Proposition A was aimed at improving public transport, reducing pollution, and spiking Proposition H in case both measures passed. I don’t have great faith that A will improve transportation a great deal, but any improvement is something.

Proposition H was to mandate a certain number of parking spaces per building. It would have increased the number of parking spaces in the city, which sounds good at first, but which would likely do nothing but increase traffic. The way to make parking better is to have better public transport so that it’s a viable alternative to driving, not to force the use of more space for parking. (Measures like that are apparently partly responsible for the deaths of old-town-style main streets in the US—not necessarily an issue in San Francisco, but something to keep in mind.)

The mayoral election was the first big test of San Francisco’s “instant runoff” system, a kind of simplified version of what’s used in Ireland, where you assign first-, second-, and third-preference votes to candidates. As such, it was hardly a good test, as there was no chance of anyone beating Gavin Newsom. Newsom has coasted on his attempt to legalize gay marriage in the city, on his somewhat slick demeanor, and on the fact the the Democratic Party machine and the press both support him (which should make everyone deeply suspicious of him but doesn’t seem to). I voted first for Quintin Mecke, second of course for Chicken John Rinaldi, and third for Ahimsa Sumchai. I’ll be curious to see where Newsom goes after the mayoralty, but I doubt I’ll be supporting him.

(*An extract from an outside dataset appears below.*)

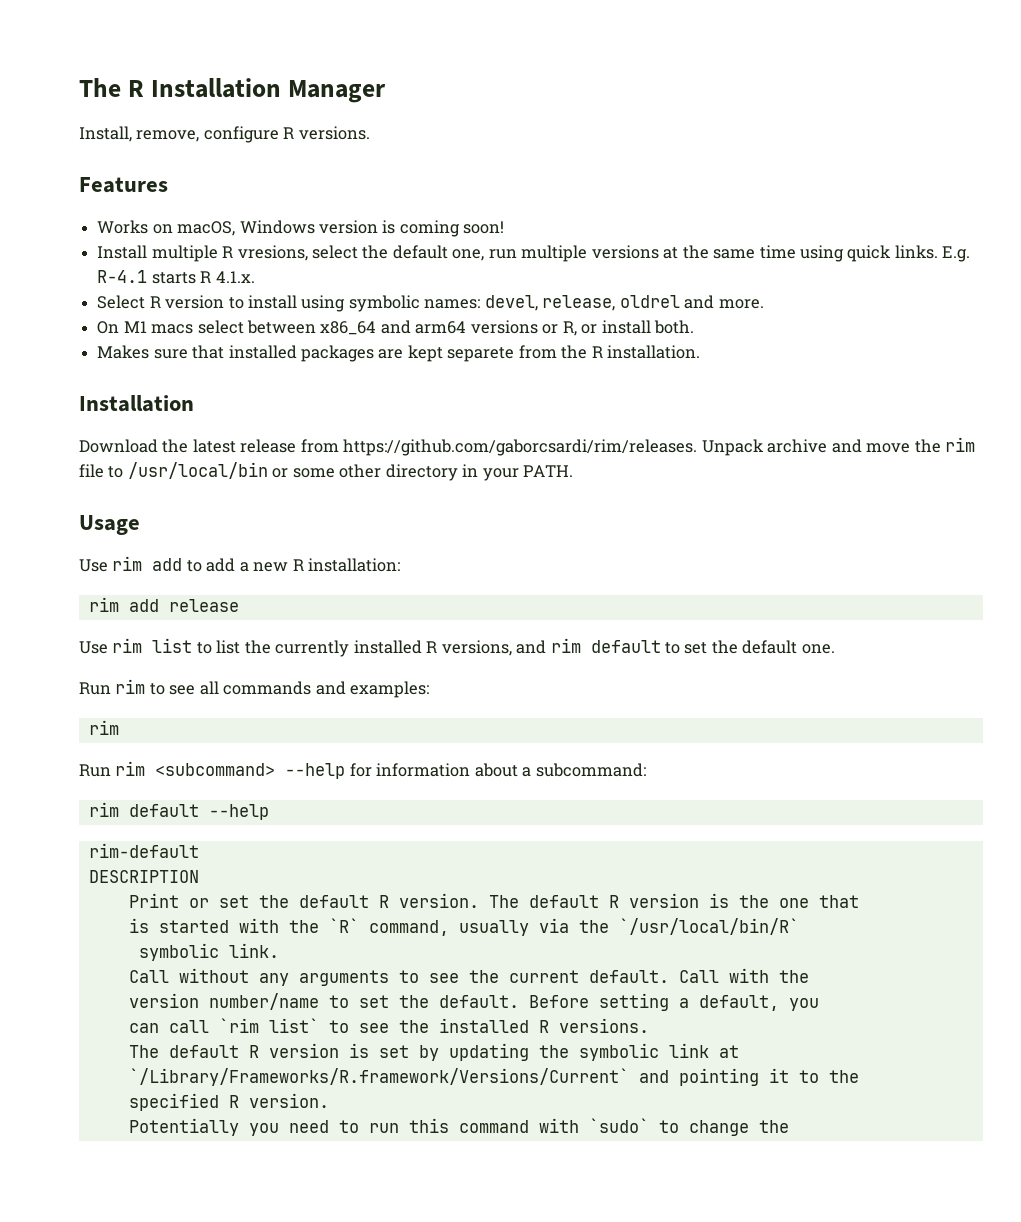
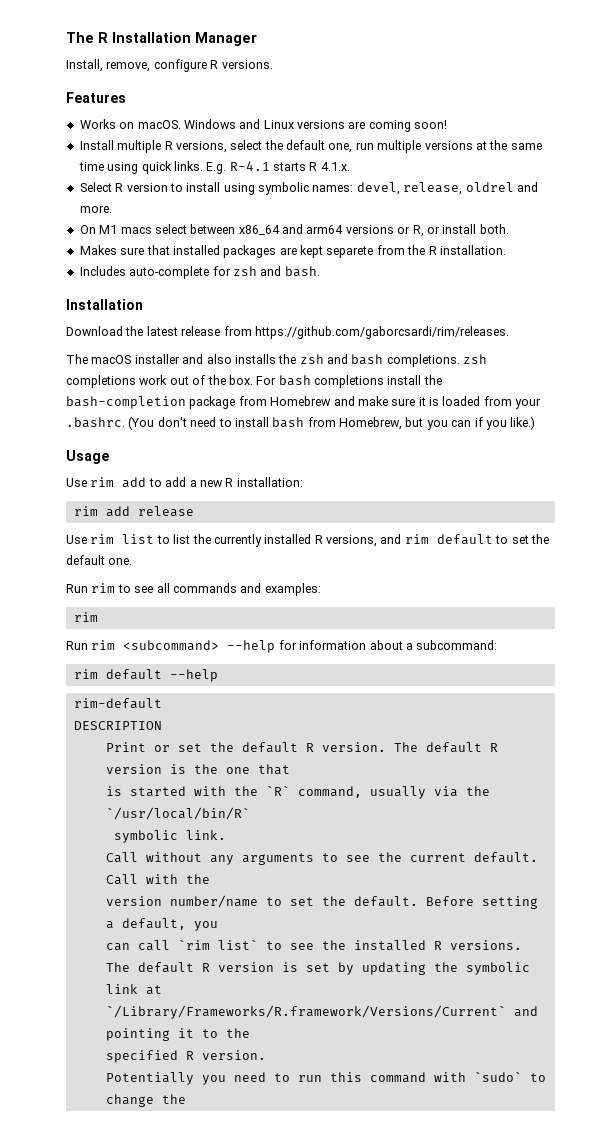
[177,220,396,236] macOS, Windows version is -> [137,119,366,129] macOS. Windows and Linux versions are
[237,245,308,261] vresions, -> [175,141,227,153] versions,
(701, 352) none -> [79,266,320,279] // Includes auto-complete for zsh and bash.
[701,437,976,456] [79,462,574,481] Unpack archive and move the rim file to /usr/local/bin or some other directory in your PATH. -> [66,354,488,367] [66,375,442,388] [66,396,542,409] [66,416,536,430] // The macOS installer and also installs the zsh and bash completions. zsh completions work out of the box. For bash completions install the bash-completion package from Homebrew and make sure it is loaded from your .bashrc. (You don't need to install bash from Homebrew, but you can if you like.)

I voted for Proposition E, requiring the Mayor to appear monthly at a Board of Supervisors meeting, because it seemed totally ridiculous to me that a mayor wouldn’t even bother to show up; against Proposition G because I don’t think the city needs to spend money for horses in Golden Gate Park; against Proposition J because it stipulated working with a private company for city-wide wireless and I’m not at all convinced that’s a great use of city money; for Proposition K because limiting advertising space in the city is clearly a good thing.

Not the most interesting of elections, particularly given that Newsom was always going to win in a massive landslide, but defeating Proposition H was important, and it looks like that’s happened.